What exactly does artificial intelligence mean? Let’s start with the first term, “intelligence”. An individual, be it a human or an animal, is considered to be intelligent when it demonstrates the ability to solve problems and overcome obstacles to produce a result or achieve a previously established objective. Individuals with the ability to cope with unforeseen problems could also be considered intelligent. In both cases, it is intelligence related to the so-called technical or instrumental rationality, belonging to the realm of the means.

However, there is another intelligence, which has to do with the ends. It is of the ethical-political or teleological type and is also concerned with the adequacy of means to ends. That is to say, it also possesses the instrumental element. However, equally or more important for this intelligence is the validity of the ends themselves. Do they deserve to be achieved? Why? At what price?

We will return to this point later. Let us now see what the second term in the expression “artificial intelligence” means.

Without much effort, when we think of the notion of artificial, its counterpoint “natural” immediately comes to mind. Thus, artificial would be everything that is not natural. But if we examine the question more closely, a new problem arises: if natural is everything related to nature or derived from it, would there be something unnatural? Something essentially artificial? If we extend the notion of nature to the universe itself, what could be unnatural, apart from metaphysics? Nothing, unless we think of the artificial as something not produced directly by nature, but whose production and existence were mediated by human action.

And, in fact, come to think of it, this is precisely the meaning of “artificial” in the common sense. This expresses the tacit separation between humanity and nature, between the thinking subject and the world in which he or she acts. The world that is the object of thought and the action of the subject, which includes other subjects turned into objects. This idea is so characteristic of modern culture that it even seems natural. But it is not common to everybody and cannot be sustained: there is no such thing as nature and the natural world on the one hand, and the human and artificial world on the other. There is only one world.

What there is, is the human capacity without transgressing natural laws. Which is not possible outside the myth of discovering new combinations of substances and natural powers, and thus producing things that were not given, transforming the world and himself, for better or for worse.

Therefore, the “artificial” is not opposed to the “natural”, but the natural is mediated by human action. Taking this into consideration, when can it be rigorously affirmed that this type of mediation is properly intelligent? In the technical or instrumental sense, the examples are innumerable. In the ethical-political or teleological sense, not so much.

One of the celebrities of so-called artificial intelligence are algorithms. Let us then think about the algorithmic mediation of digital platforms from the above arguments. Is there intelligence in action there? Let’s go back to our definition of “intelligence”. At first glance, intelligence is “the ability to solve problems and overcome obstacles to produce an outcome or achieve a previously established goal, or the ability to get rid of unforeseen problems.”

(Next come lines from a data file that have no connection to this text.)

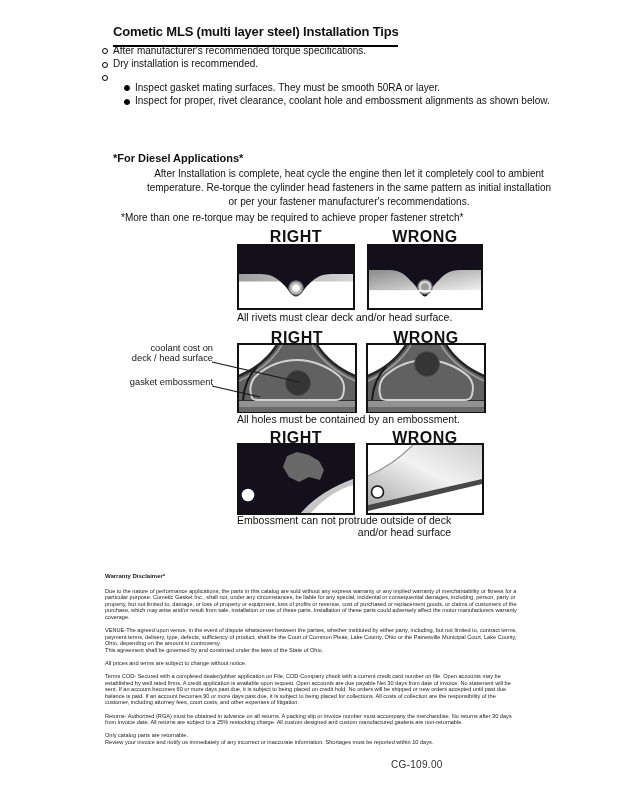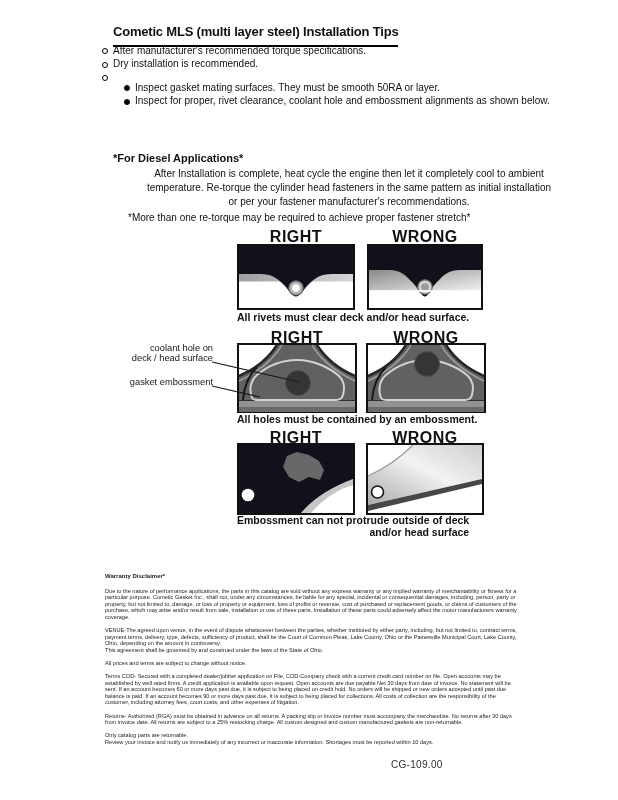--- a/index.html
+++ b/index.html
@@ -15,37 +15,37 @@
   }
   .bullets{position:absolute;left:102px;top:44px;width:505px;font-size:10px;line-height:13.4px;}
   .bullet-row{display:flex;align-items:flex-start;white-space:nowrap;}
   .bullet-row.sub{margin-left:22px;}
   .b-icon{flex:0 0 auto;width:4px;height:4px;border:1px solid #000;border-radius:50%;margin:4.2px 5px 0 0;}
   .b-icon.filled{background:#000;}
   
   .diesel-head{position:absolute;left:113px;top:116px;font-size:11px;font-weight:bold;margin-top:36px;}
   .diesel-p1{position:absolute;left:113px;top:134px;width:440px;font-size:10px;line-height:13.4px;white-space:pre-line;}
   .diesel-p2{position:absolute;left:129px;top:167px;width:440px;font-size:10px;line-height:13.8px;white-space:pre-line;text-align:center;}
-  .diesel-note{position:absolute;left:128px;top:212px;width:440px;font-size:10px;}
+  .diesel-note{position:absolute;left:121px;top:212px;width:440px;font-size:10px;}
   
   .dg-label{position:absolute;width:118px;text-align:center;font-size:16px;font-weight:bold;letter-spacing:0.5px;}
   .lab-r1-right{left:237px;top:228px;}
   .lab-r1-wrong{left:366px;top:228px;}
   .lab-r2-right{left:237px;top:329px;width:120px;}
   .lab-r2-wrong{left:366px;top:329px;width:120px;}
   .lab-r3-right{left:237px;top:429px;}
   .lab-r3-wrong{left:366px;top:429px;}
   .panel{position:absolute;display:block;}
   .p-r1-right{left:237px;top:244px;}
   .p-r1-wrong{left:367px;top:244px;}
   .p-r2-right{left:237px;top:343px;}
   .p-r2-wrong{left:366px;top:343px;}
   .p-r3-right{left:237px;top:443px;}
   .p-r3-wrong{left:366px;top:443px;}
-  .dg-caption{position:absolute;left:237px;font-size:10.5px;font-weight:bold;white-space:pre-line;line-height:11.5px;}
+  .dg-caption{position:absolute;left:237px;font-size:10.5px;font-weight:normal;white-space:pre-line;line-height:11.5px;}
   .cap-r1{top:312px;}
   .cap-r2{top:414px;}
   .cap-r3{top:515px;text-align:right;}
   .side-label{position:absolute;text-align:right;font-size:9.3px;line-height:9.6px;color:#161616;}
   .side-label-1{left:100px;top:344px;width:113px;}
   .side-label-2{left:100px;top:378px;width:113px;}
   .leader-overlay{position:absolute;left:208px;top:356px;pointer-events:none;z-index:5;}
   
   .disclaimer{position:absolute;left:105px;top:573px;width:412px;font-size:5.6px;line-height:6.6px;color:#1c1c1c;}
   .disclaimer .d-head{font-weight:bold;font-size:6px;margin:0 0 8px 0;}
@@ -118,21 +118,21 @@
     <circle cx="58" cy="43" r="7.2" fill="#d2d2d2" stroke="#6a6a6a" stroke-width="1.2"></circle>
     <circle cx="58" cy="43" r="3.8" fill="#9b9b9b"></circle>
     <rect x="2" y="46.2" width="112" height="1.6" fill="#ffffff"></rect>
   </svg>
 
   <div class="dg-caption cap-r1">All rivets must clear deck and/or head surface.</div>
 
   <div class="dg-label lab-r2-right">RIGHT</div>
   <div class="dg-label lab-r2-wrong">WRONG</div>
 
-  <div class="side-label side-label-1" style="white-space:pre-line;">coolant hole on
+  <div class="side-label side-label-1" style="white-space:pre-line;">coolant cost on
 deck / head surface</div>
   <div class="side-label side-label-2">gasket embossment</div>
 
   <svg class="leader-overlay" width="100" height="48" viewBox="0 0 100 48">
     <line x1="4" y1="6" x2="91" y2="26" stroke="#1c1c1c" stroke-width="1.1"></line>
     <line x1="4" y1="30" x2="52" y2="41" stroke="#1c1c1c" stroke-width="1.1"></line>
   </svg>
 
   <svg class="panel p-r2-right" width="120" height="70" viewBox="0 0 120 70">
     <rect x="1" y="1" width="118" height="68" fill="#616161" stroke="#111" stroke-width="2"></rect>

Now, in that sense, algorithms certainly demonstrate remarkable intelligence. However, who created them? Who is really the intelligent subject behind the algorithms? Their programmers? Certainly, because it is thanks to their own intelligence that they are produced. But we are still at the level of technical or instrumental intelligence, whether in the case of the algorithms or of the programmers themselves.

After all, if we think about the second level of the aforementioned notion of intelligence, which we call ethical-political or teleological, who is the subject of this intelligence? The one who does not elaborate the means, but sets the goal of action as legitimate and worthy of investment? This subject is moved by a purpose, by a desire, by an end. He or she has the power to put the means into action. Who is this subject? The owners of digital platforms and their shareholders. What is their purpose, their desire, their end? To get rich.

From these individuals’ perspective, the mobilization of artificial intelligence of programmers and algorithms—when it is efficient—is proof of their own intelligence. We say that the intelligence of programmers is also artificial, like all conceivable intelligence, insofar as it is mediated by the whole history of material and cultural mediations that enabled their formation as programmers. They were not born that way.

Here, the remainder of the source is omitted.